How Salamat A. Aliu beat the odds to become Nigeria’s first indigenous trained female neurosurgeon

Ama Nunoo Jan 16, 2021 at 09:00am

January 16, 2021 at 09:00 am | Success Story, Women, Women of Value

Ama Nunoo

Ama Nunoo | Staff Writer

January 16, 2021 at 09:00 am | Success Story, Women, Women of Value

Dr. Salamat Ahuoiza Aliu is Nigeria's first indigenous trained female neurosurgeon. Photo: health standard journal

There are not many female neurosurgeons in Africa as the field is still heavily dominated by men. Dr. Salamat Ahuoiza Aliu did not let the lack of representation prevent her from pursuing her dream of becoming a neurosurgeon and now she is the first female neurosurgeon certified in West Africa and the first indigenous trained female neurosurgeon in Nigeria.

Aliu was born in Ilorin, Kwara State, Nigeria, where she received her medical training at the University of Ilorin. After medical school, she took an interest in neurosurgeon and decided to specialize in neurosurgery at Usman Danfodiyo University under the mentorship of Professor BB Shehu. She knew very well that the training would be intensive but that did not scare her in the least bit.
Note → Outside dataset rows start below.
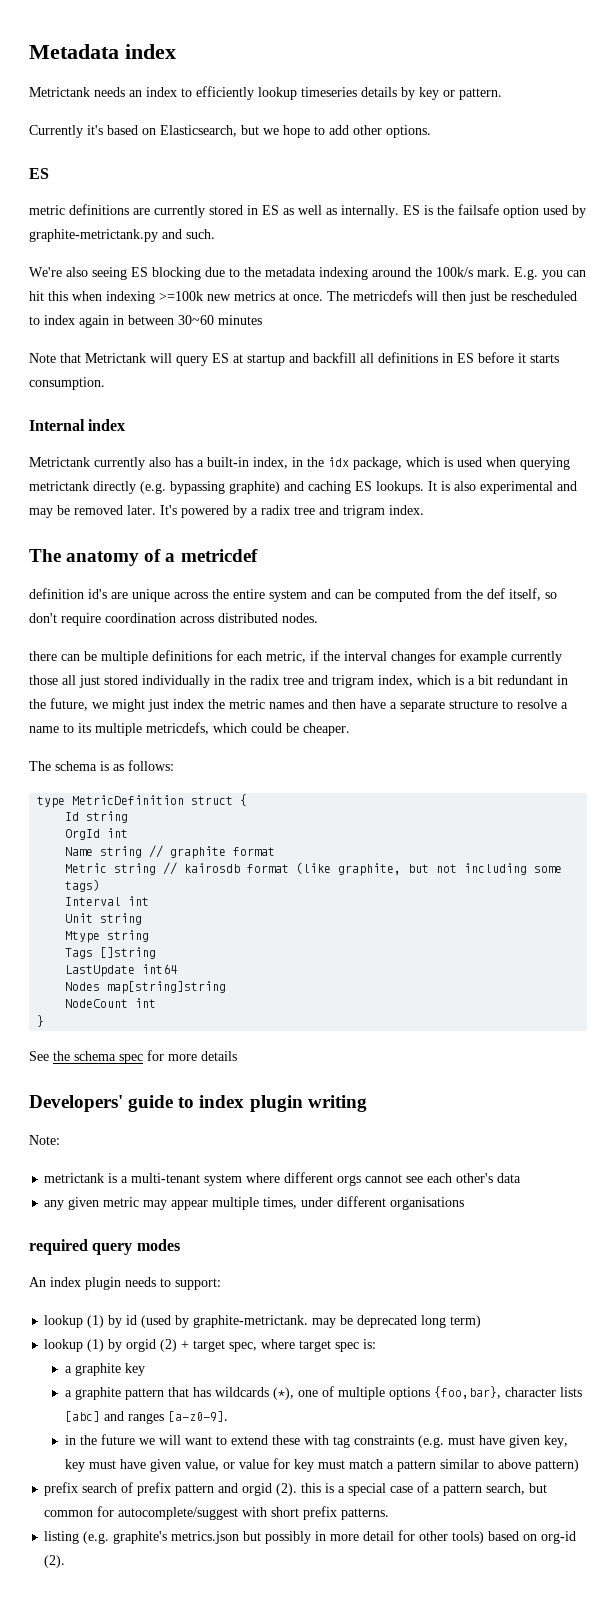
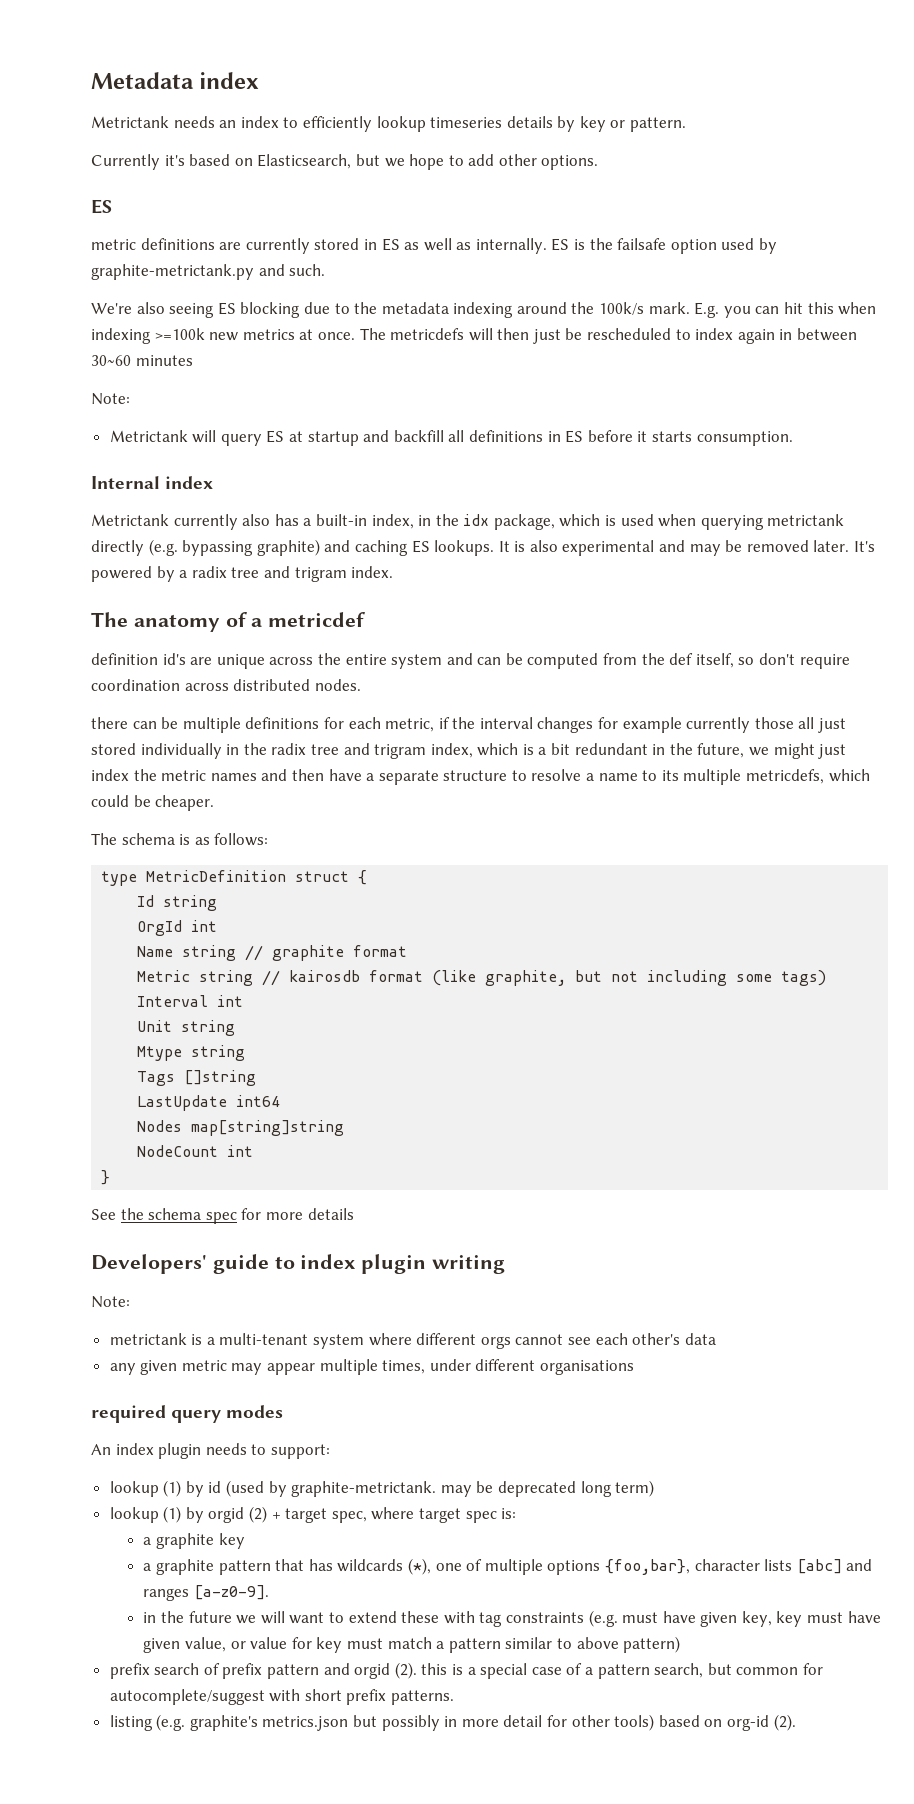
  The metricdefs will then just be rescheduled to index again in between 30~60 minutes
- Note that Metrictank will query ES at startup and backfill all definitions in ES before it starts consumption.
+ Note:
+ Metrictank will query ES at startup and backfill all definitions in ES before it starts consumption.

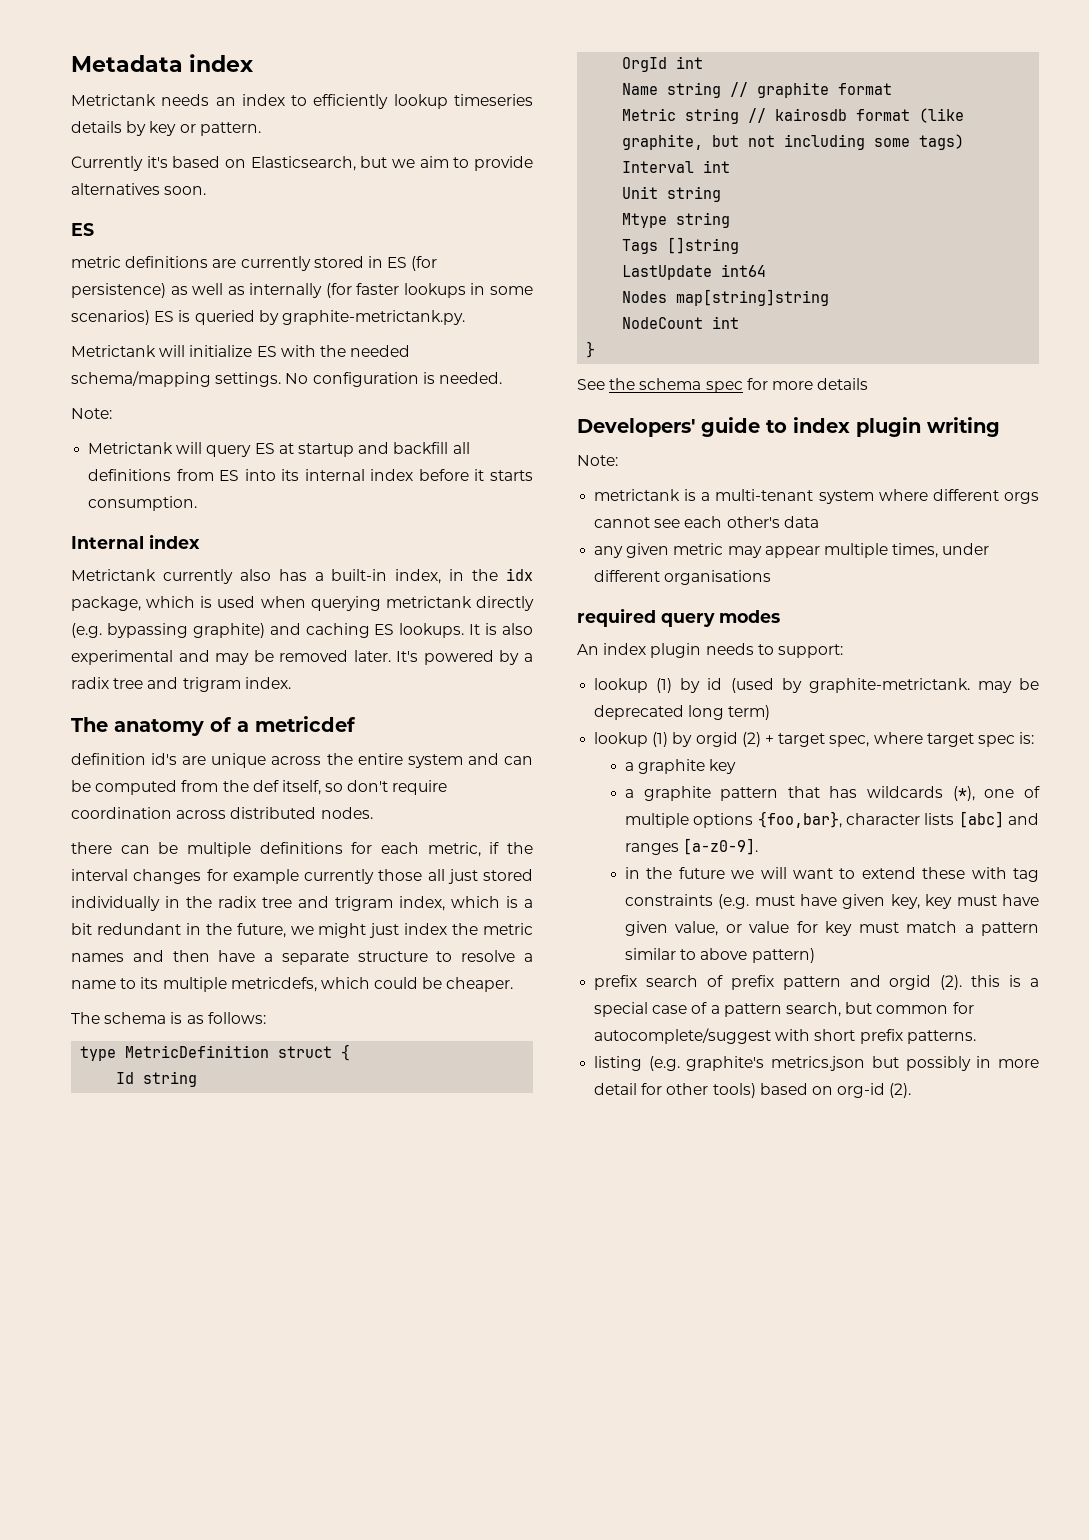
- Currently it's based on Elasticsearch, but we hope to add other options.
+ Currently it's based on Elasticsearch, but we aim to provide alternatives soon.
- metric definitions are currently stored in ES as well as internally. ES is the failsafe option used by graphite-metrictank.py and such.
- We're also seeing ES blocking due to the metadata indexing around the 100k/s mark. E.g. you can hit this when indexing >=100k new metrics at once. The metricdefs will then just be rescheduled to index again in between 30~60 minutes
+ metric definitions are currently stored in ES (for persistence) as well as internally (for faster lookups in some scenarios) ES is queried by graphite-metrictank.py.
+ Metrictank will initialize ES with the needed schema/mapping settings. No configuration is needed.
- Metrictank will query ES at startup and backfill all definitions in ES before it starts consumption.
+ Metrictank will query ES at startup and backfill all definitions from ES into its internal index before it starts consumption.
She first conceived the idea when she visited the Neurosurgery Centre in Nigeria’s Sokoto State. Despite the foreseeable obstacles and challenges especially being a woman venturing into the field, Aliu still persevered and successfully completed her course.

The journey to becoming a certified medically trained neurosurgeon can take up to 15 years of schooling from the first degree right through to the end of the fellowship. To appreciate this great feat by Aliu, one must know that complex neurosurgery could take up to 15 hours in the theatre.

This specialization involves more than brain surgeries. Neurosurgeons perform spine surgeries and specialize in the diagnosis and surgical treatment of disorders pertaining to the central and peripheral nervous system which includes congenital anomalies, trauma, tumors, vascular disorders, infections of the brain or spine, stroke, or degenerative diseases of the spine.

Aliu, who is in her 40s, co-authored three publications including the well-read publication, “Knotting of a nasogastric feeding tube in a child with head injury” with seven other physicians in 2014. They discussed the complications that could arise from placing a nasogastric tube in patients that are unable to feed themselves.

She was listed as part of the top 100 persons of the year by Arewa socio-political group in 2016 for her remarkable work in neurosurgery and advocacy for more women in the neurological field.

Aliu is married with two children and is currently working at the University of Ilorin Teaching Hospital as a neurosurgeon. She previously worked at the National Hospital, Abuja.

Aliu and her sisters are family goals and evidence that girl-child education is a must. All five of them are medical doctors including Aliu the neurosurgeon; Halima Aliu, a plastic surgeon; Raliat Aliu, an obstetrician and gynecologist; Khadijah Aliu, a family physician, and Medinah Aliu, a public health physician.

Aliu is an inspiration to many young girls and does not want to be the only woman medically certified neurosurgeon in Nigeria and West Africa. She thus continues to mentor other women with hopes of getting more women to consider specializing in neurosurgery.